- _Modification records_
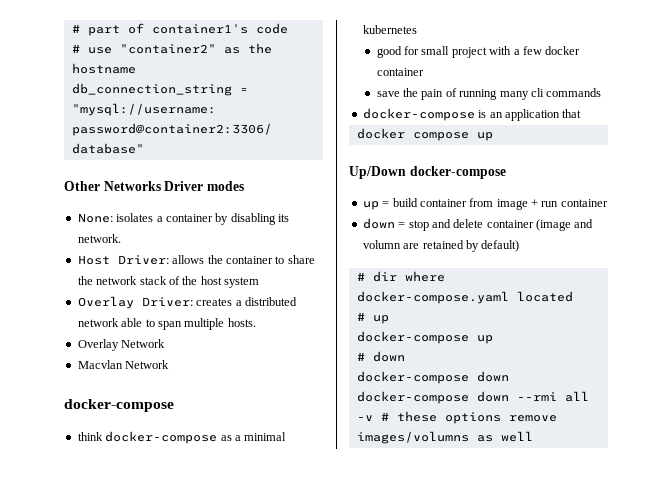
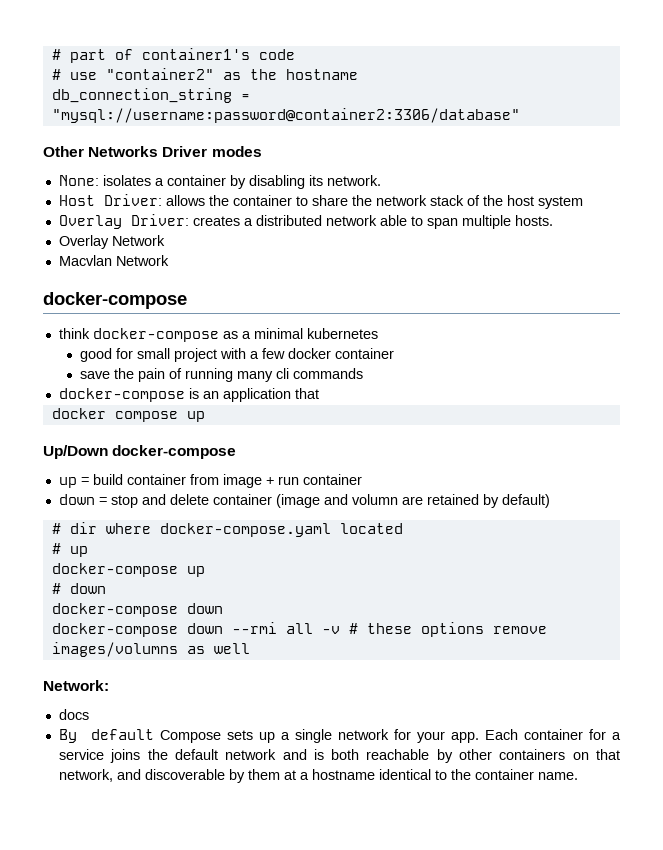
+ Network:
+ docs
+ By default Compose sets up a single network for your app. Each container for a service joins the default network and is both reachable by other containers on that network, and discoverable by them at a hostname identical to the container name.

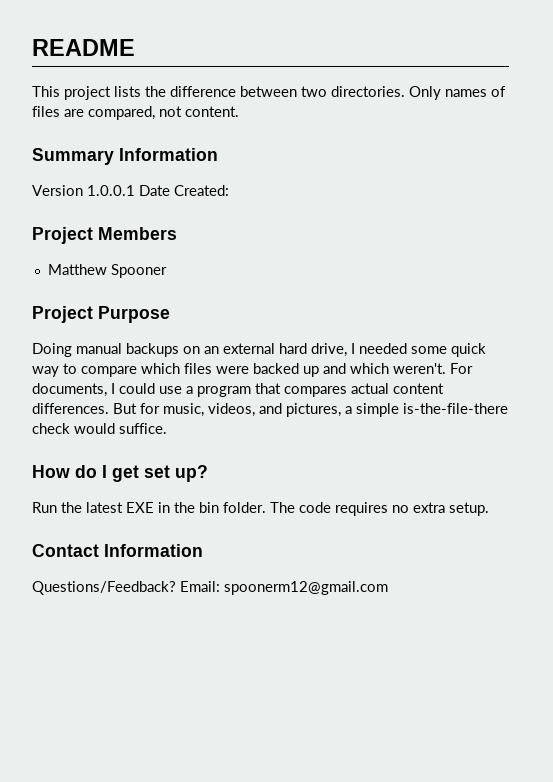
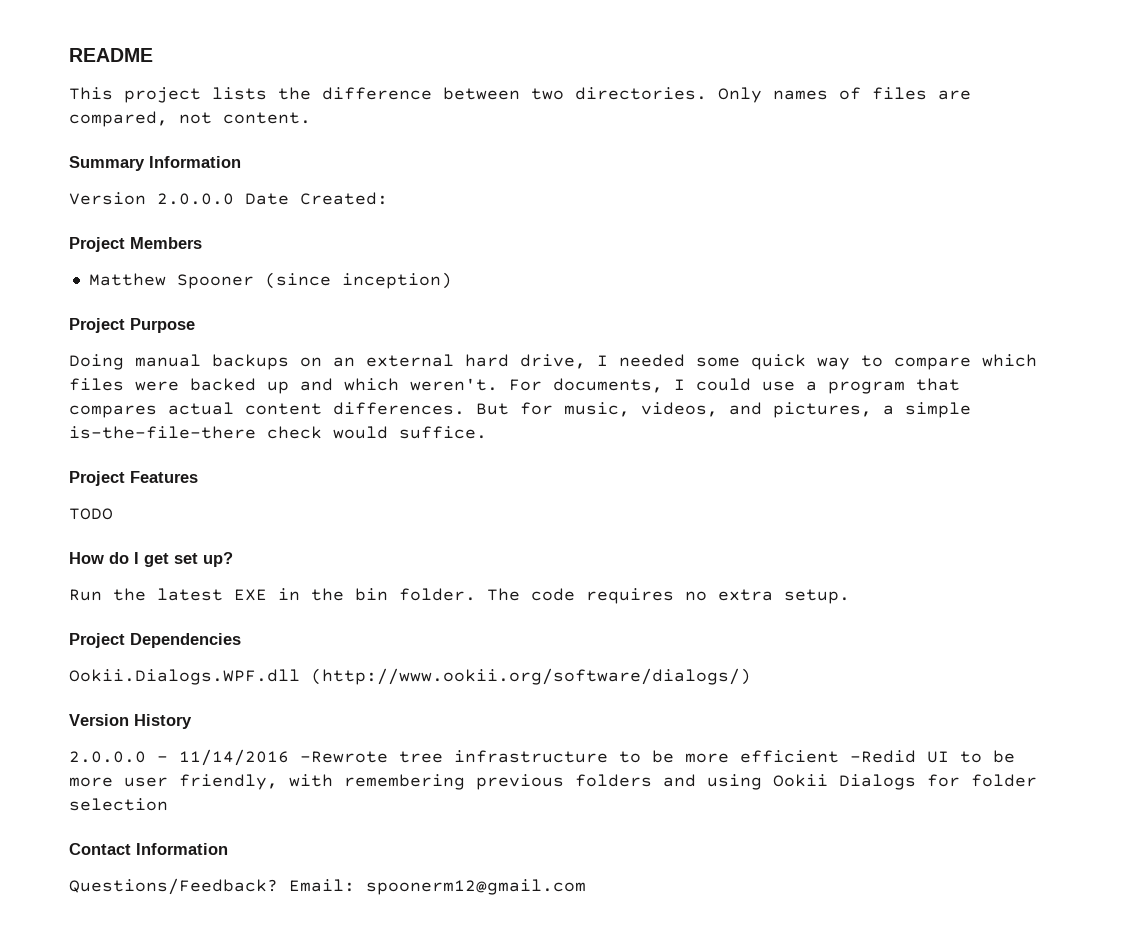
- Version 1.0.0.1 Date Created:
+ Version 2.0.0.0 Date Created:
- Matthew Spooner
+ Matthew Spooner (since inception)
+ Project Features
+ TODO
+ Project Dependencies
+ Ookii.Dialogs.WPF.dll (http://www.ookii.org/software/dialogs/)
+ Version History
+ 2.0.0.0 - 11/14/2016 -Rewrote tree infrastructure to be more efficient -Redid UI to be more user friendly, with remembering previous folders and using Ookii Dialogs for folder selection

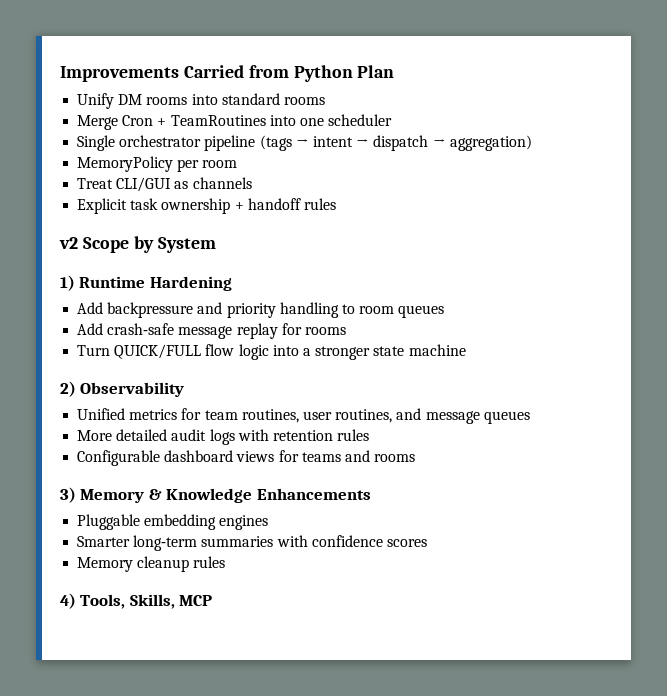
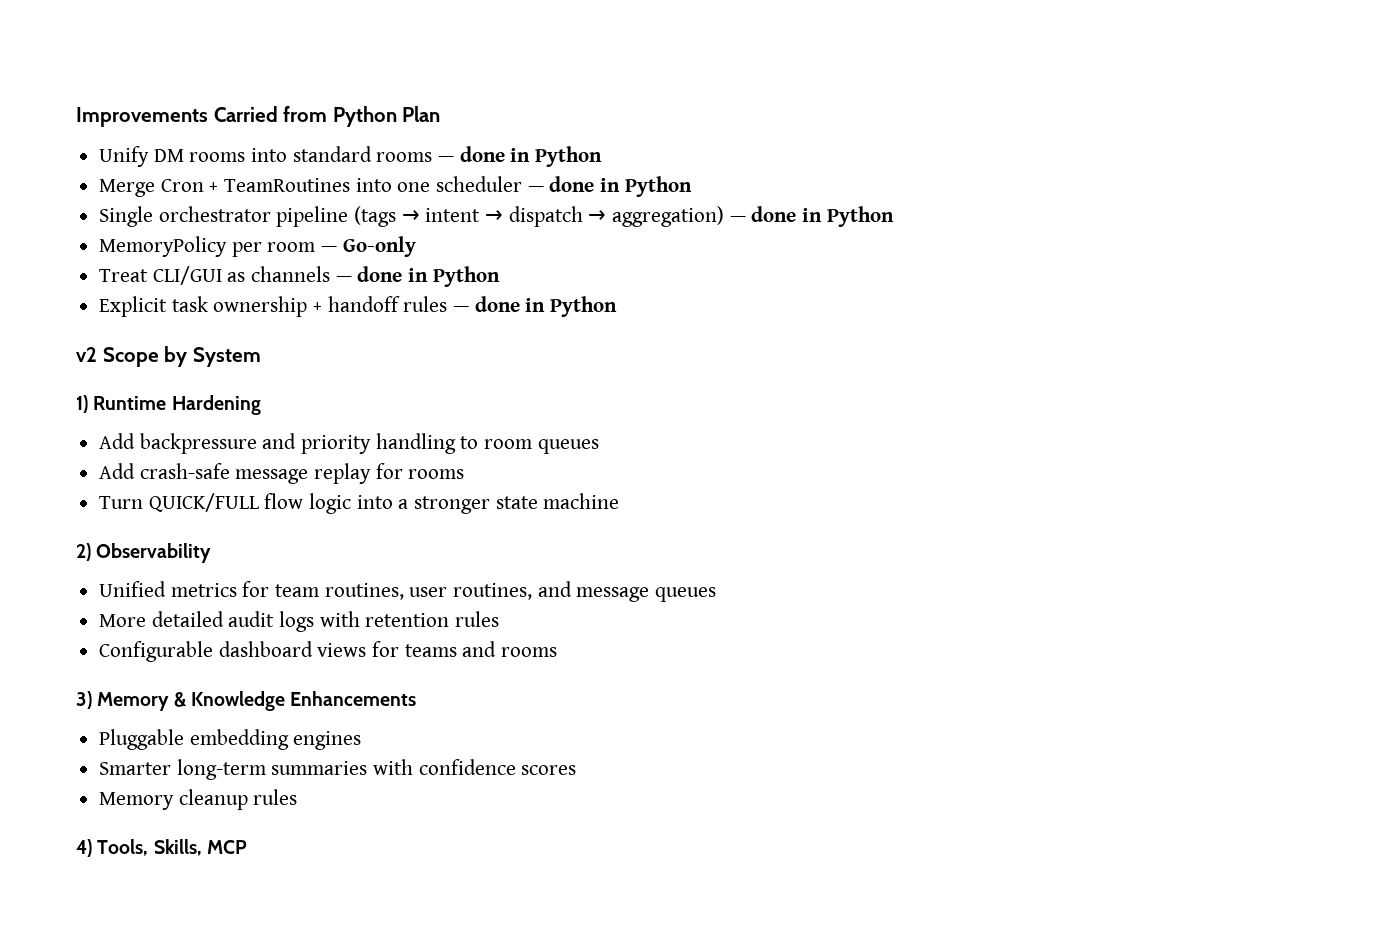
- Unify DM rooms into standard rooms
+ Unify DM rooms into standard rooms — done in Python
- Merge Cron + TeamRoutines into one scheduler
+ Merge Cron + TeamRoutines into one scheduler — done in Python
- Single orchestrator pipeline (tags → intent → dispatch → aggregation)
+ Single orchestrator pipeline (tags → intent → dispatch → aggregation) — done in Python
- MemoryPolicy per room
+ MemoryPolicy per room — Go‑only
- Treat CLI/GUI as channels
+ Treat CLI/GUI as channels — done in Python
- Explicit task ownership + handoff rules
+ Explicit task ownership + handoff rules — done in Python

- _Your assignment_
Above are the records; give them all again exactly, apart from the pictures.

- _Output for this exercise_
+ Network:
+ docs
+ By default Compose sets up a single network for your app. Each container for a service joins the default network and is both reachable by other containers on that network, and discoverable by them at a hostname identical to the container name.

- Version 1.0.0.1 Date Created:
+ Version 2.0.0.0 Date Created:
- Matthew Spooner
+ Matthew Spooner (since inception)
+ Project Features
+ TODO
+ Project Dependencies
+ Ookii.Dialogs.WPF.dll (http://www.ookii.org/software/dialogs/)
+ Version History
+ 2.0.0.0 - 11/14/2016 -Rewrote tree infrastructure to be more efficient -Redid UI to be more user friendly, with remembering previous folders and using Ookii Dialogs for folder selection

- Unify DM rooms into standard rooms
+ Unify DM rooms into standard rooms — done in Python
- Merge Cron + TeamRoutines into one scheduler
+ Merge Cron + TeamRoutines into one scheduler — done in Python
- Single orchestrator pipeline (tags → intent → dispatch → aggregation)
+ Single orchestrator pipeline (tags → intent → dispatch → aggregation) — done in Python
- MemoryPolicy per room
+ MemoryPolicy per room — Go‑only
- Treat CLI/GUI as channels
+ Treat CLI/GUI as channels — done in Python
- Explicit task ownership + handoff rules
+ Explicit task ownership + handoff rules — done in Python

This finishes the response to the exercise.